- Offering will cut debt after last year's takeover of Safeway
- Proceeds may reach $1.76 billion with over-allotment option
Albertsons Cos. plans to raise about $1.53 billion in an initial public offering to pay down debt after the deal that brought the U.S. supermarket chain together with Safeway Inc.
The sale will consist of 65.3 million shares at $23 to $26 each, according to a filing Friday with the U.S. Securities and Exchange Commission. The company’s estimate of the proceeds is based on the mid-point of the price range, and would rise to $1.76 billion should underwriters exercise an option to purchase additional shares.
Albertsons, backed by Cerberus Capital Management, took on debt of more than $6 billion to acquire grocer Safeway last year.

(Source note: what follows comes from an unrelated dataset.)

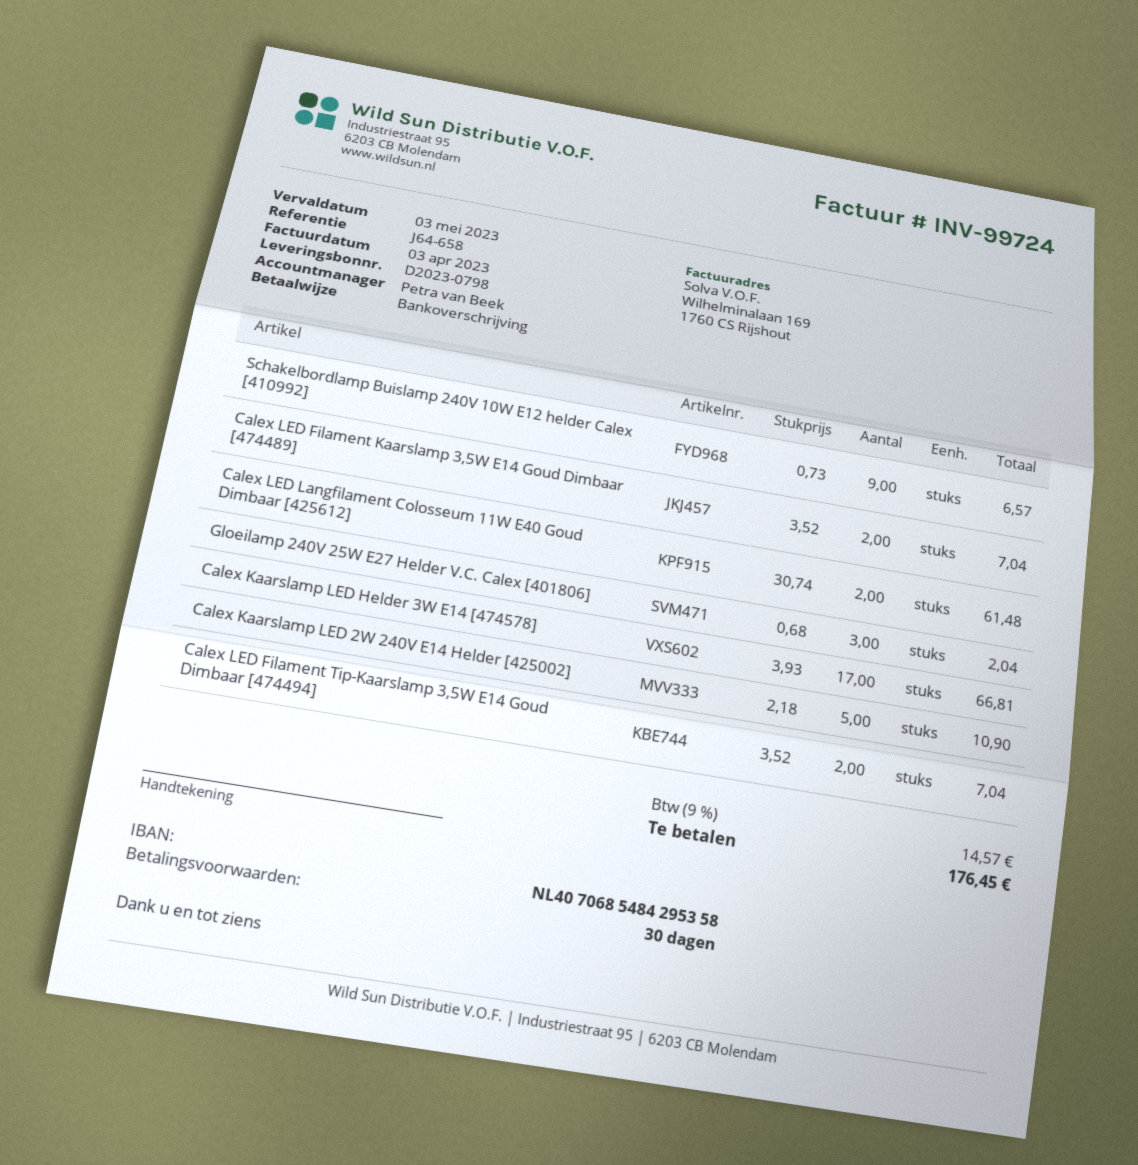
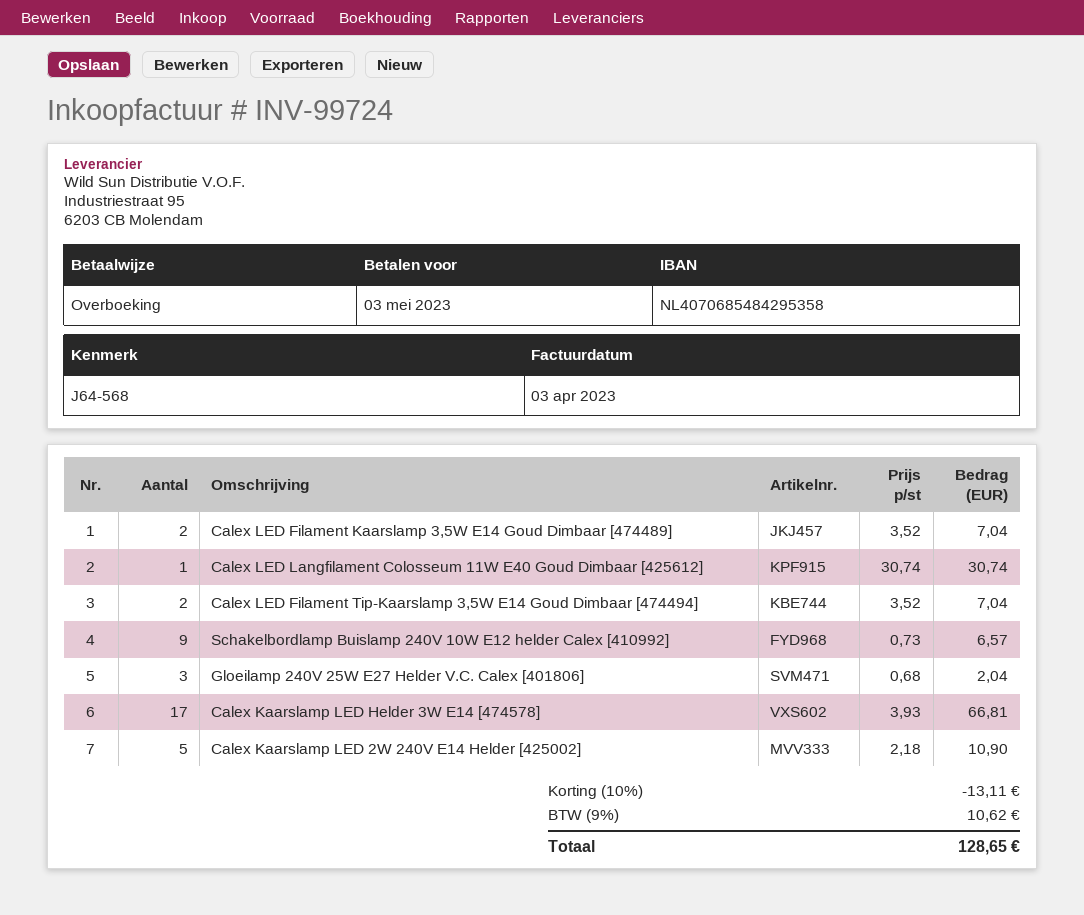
reference: J64-658 -> J64-568
Calex LED Langfilament Colosseum 11W E40 Goud Dimbaar [425612]: 2 x 30.74 = 61.48 -> 1 x 30.74 = 30.74
discount: none -> 10% = 13.11
tax: 9% = 14.57 -> 9% = 10.62
total: 176.45 -> 128.65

The IPO will help reduce leverage following the deal, which created the second-biggest supermarket chain in America behind Kroger Co. The Boise, Idaho-based company operates more than 2,200 stores, which include the Vons, Jewel-Osco, United Supermarkets and Pavilions brands.
The takeover of Safeway is expected to generate annual synergies of $800 million by the end of fiscal 2018, the company said in Friday’s statement. Associated one-time costs will be about $1.1 billion, or $690 million net of proceeds from asset sales, it said.
Albertsons posted a net loss of $385 million, including the Safeway acquisition, on $57.5 billion in sales in the 53 weeks ended Feb. 28.
The company will trade on the New York Stock Exchange under the ticker ABS.